Serverless containers
This page describes how to run DocTranslater on managed container / serverless job platforms (Cloud Run, ECS Fargate, App Runner, Modal, Runpod, etc.). It is not about edge runtimes (Workers, Lambda@Edge).
For image contents and build targets, see Docker overview and Docker image profiles. For the optional HTTP API, see HTTP API.
Primary reference
Google Cloud Run is the recommended primary reference for OSS docs: single-container deploy, env-based config, and a good match for the runtime-api image. Step-by-step guide: Deploy on Cloud Run.

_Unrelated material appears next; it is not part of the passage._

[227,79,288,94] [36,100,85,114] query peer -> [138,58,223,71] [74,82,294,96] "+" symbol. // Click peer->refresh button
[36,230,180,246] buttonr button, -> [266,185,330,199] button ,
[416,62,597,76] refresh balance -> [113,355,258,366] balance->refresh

When jobs exceed request timeouts or need heavier isolation, graduate to ECS Fargate workers or Modal functions—see Deploy on Fargate and App Runner and the platform notes below.
Platform comparison
| Platform | Fit | Native / large image | Cold start | Long jobs | Ephemeral disk | Notes |
|---|---|---|---|---|---|---|
| Google Cloud Run | Strong | Supported; use warm image or startup warmup | Mitigate with min instances + warm cache | Bounded by request timeout; use workers for very long PDFs | Ephemeral; use object storage for durable artifacts | Primary OSS reference |
| AWS ECS Fargate | Strong | Full control over task CPU/RAM | Task cold start; scale with service + queue | No hard platform request cap like Cloud Run HTTP | Ephemeral task storage; EFS optional | Best for worker queues |
| Modal | Strong (workers) | Custom images / volumes | Good primitives for ML-style cold start | Fits async job pattern | Ephemeral; mount volumes or fetch artifacts | Great burst worker; less universal than Cloud Run for “drop-in API” |
| AWS App Runner | Possible | Similar to Fargate service | Autoscaling service | Weaker for long-running batch | Ephemeral | Prefer for light API or short jobs |
| Runpod | Possible | GPU-oriented | Pod startup | Long runs OK | Ephemeral / volume options | Use when GPU or pod-style execution fits |
| AWS Lambda (container) | Poor | 250 MB unzipped / 10 GB image limits; heavy ONNX stack is awkward | Cold start + size | Hard max duration (minutes) | Ephemeral | Appendix only—see Lambda caveat |
Fit vs repository characteristics
- Native-heavy stack (ONNXRuntime, OpenCV, PyMuPDF, optional Hyperscan): prefer Linux amd64/arm64 images from this repo’s
Dockerfile; avoid exotic libc unless you rebuild. - Cold-start sensitivity: layout ONNX and font caches dominate; use
runtime-*-warmtargets,DOCTRANSLATE_API_WARMUP_ON_STARTUP=eager, orPOST /v1/assets/warmupbefore traffic; see HTTP API – Production notes. - Large images: acceptable on Cloud Run, Fargate, Modal, Runpod; Lambda container images are the outlier.
- Model / asset warmup: outbound HTTPS or offline asset bundles; warm build stages need network at image build time. Runtime warmups: see Docker – Quick start (
assets warmupand warm image targets). - Long-running jobs: HTTP API jobs run inside the container process; platform request timeouts do not cancel background tasks on all platforms—still cap risk with
DOCTRANSLATE_API_JOB_TIMEOUT_SECONDSand worker architectures. - Local disk: treat as scratch only; persist outputs to object storage (S3, GCS, R2) for production.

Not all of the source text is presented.